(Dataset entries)
--------------------------------

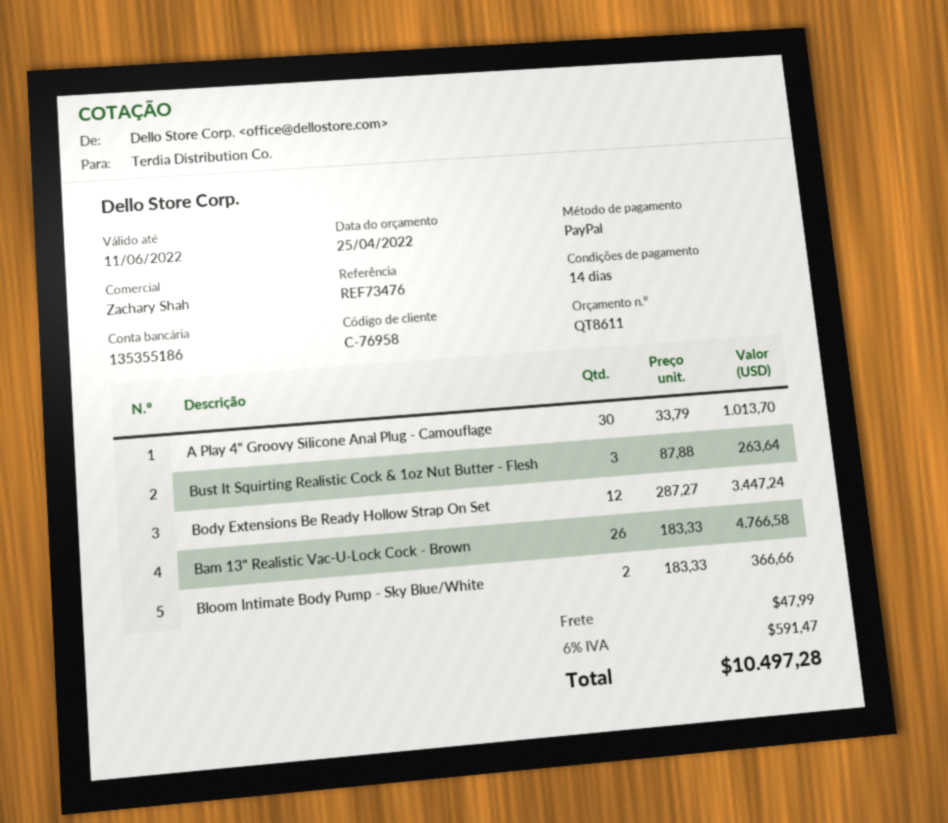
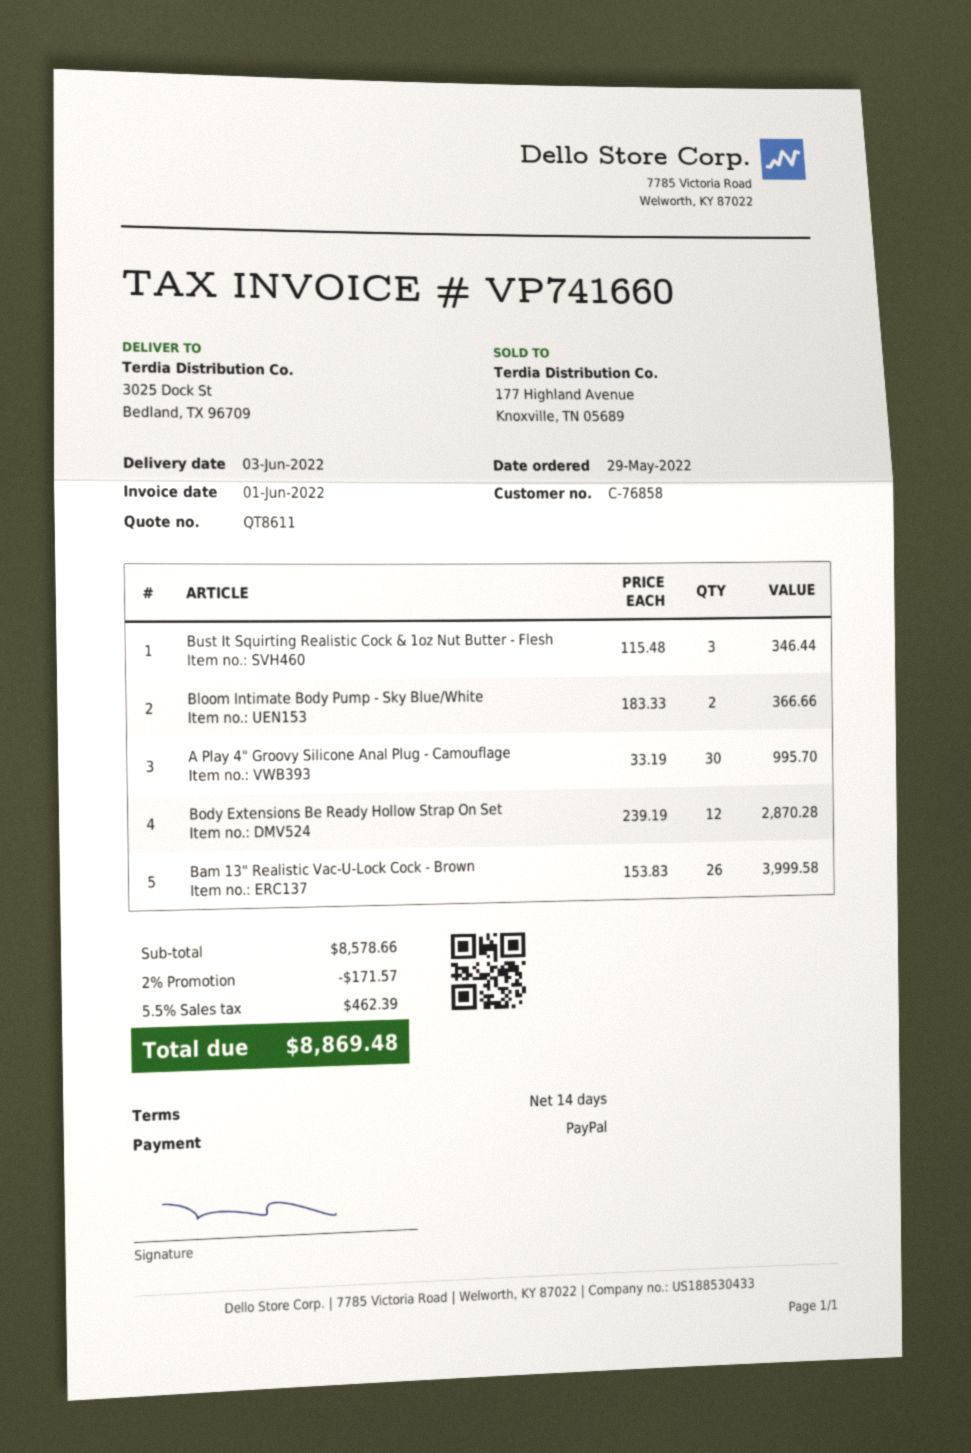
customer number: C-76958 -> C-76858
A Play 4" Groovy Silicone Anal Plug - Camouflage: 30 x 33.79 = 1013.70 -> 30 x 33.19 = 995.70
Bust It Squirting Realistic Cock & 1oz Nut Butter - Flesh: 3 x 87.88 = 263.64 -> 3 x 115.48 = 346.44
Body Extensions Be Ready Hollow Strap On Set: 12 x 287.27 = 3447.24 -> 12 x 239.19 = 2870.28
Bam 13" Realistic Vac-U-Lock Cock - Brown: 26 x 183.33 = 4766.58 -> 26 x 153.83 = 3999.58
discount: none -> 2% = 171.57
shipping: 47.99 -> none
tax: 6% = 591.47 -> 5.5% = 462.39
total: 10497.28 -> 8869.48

--------------------------------

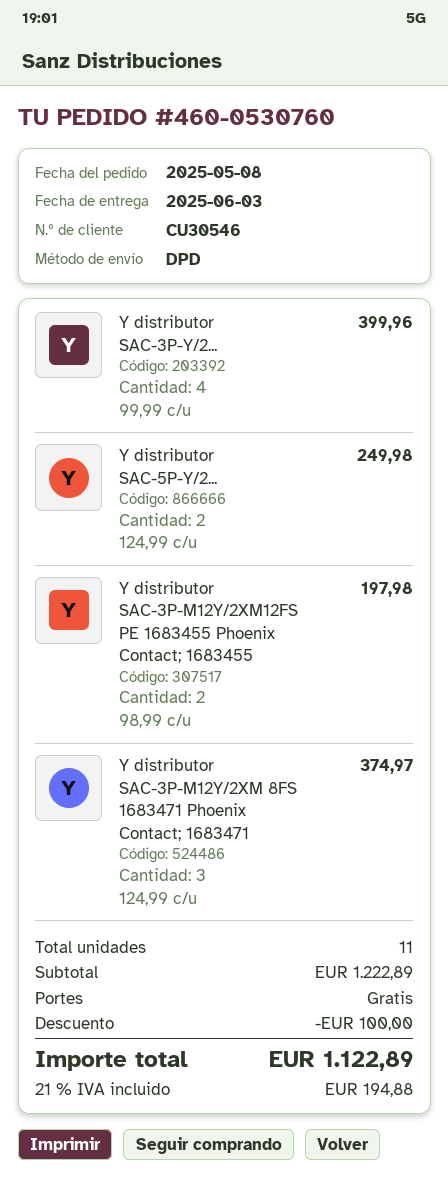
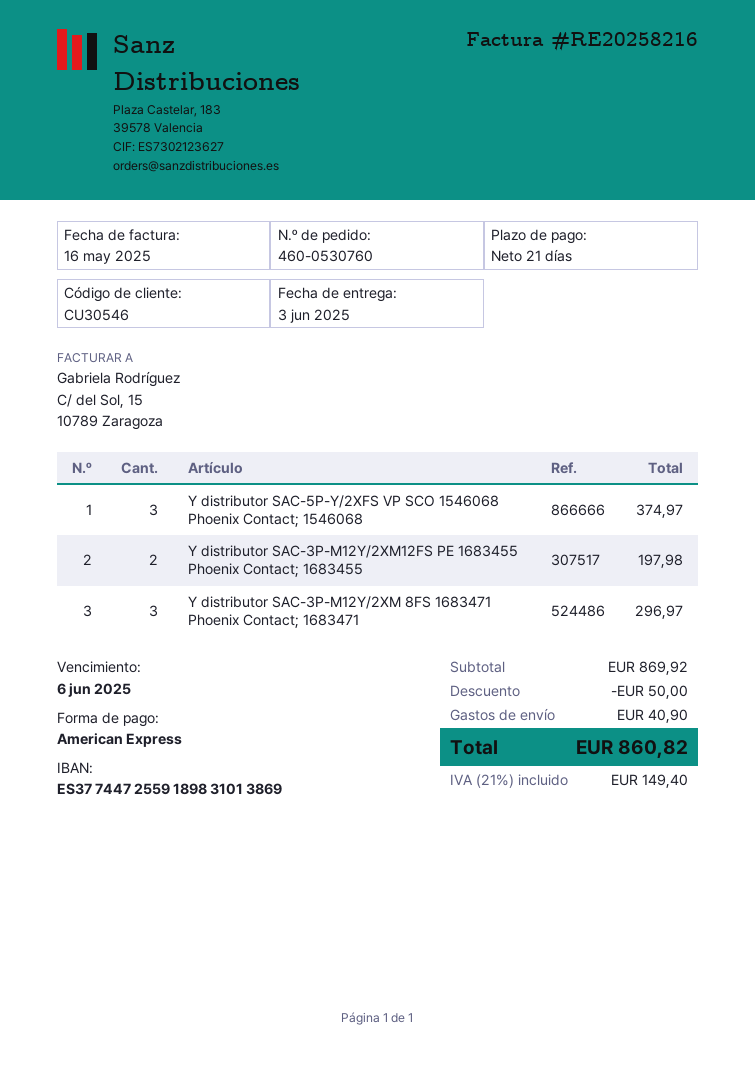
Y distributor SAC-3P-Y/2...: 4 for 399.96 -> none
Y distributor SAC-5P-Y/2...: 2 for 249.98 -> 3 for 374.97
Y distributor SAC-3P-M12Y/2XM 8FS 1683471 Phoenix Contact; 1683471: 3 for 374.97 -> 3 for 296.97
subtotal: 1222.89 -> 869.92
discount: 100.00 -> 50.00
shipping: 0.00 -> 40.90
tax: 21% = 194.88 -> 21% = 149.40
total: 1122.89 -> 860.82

--------------------------------

- Directions for this task
Look above for the line that contains "shipping: 47.99 -> none". Starting there, transcribe every line exactly until you have copied the line that contains "total: 10497.28 -> 8869.48".

- Answer for this exercise
shipping: 47.99 -> none
tax: 6% = 591.47 -> 5.5% = 462.39
total: 10497.28 -> 8869.48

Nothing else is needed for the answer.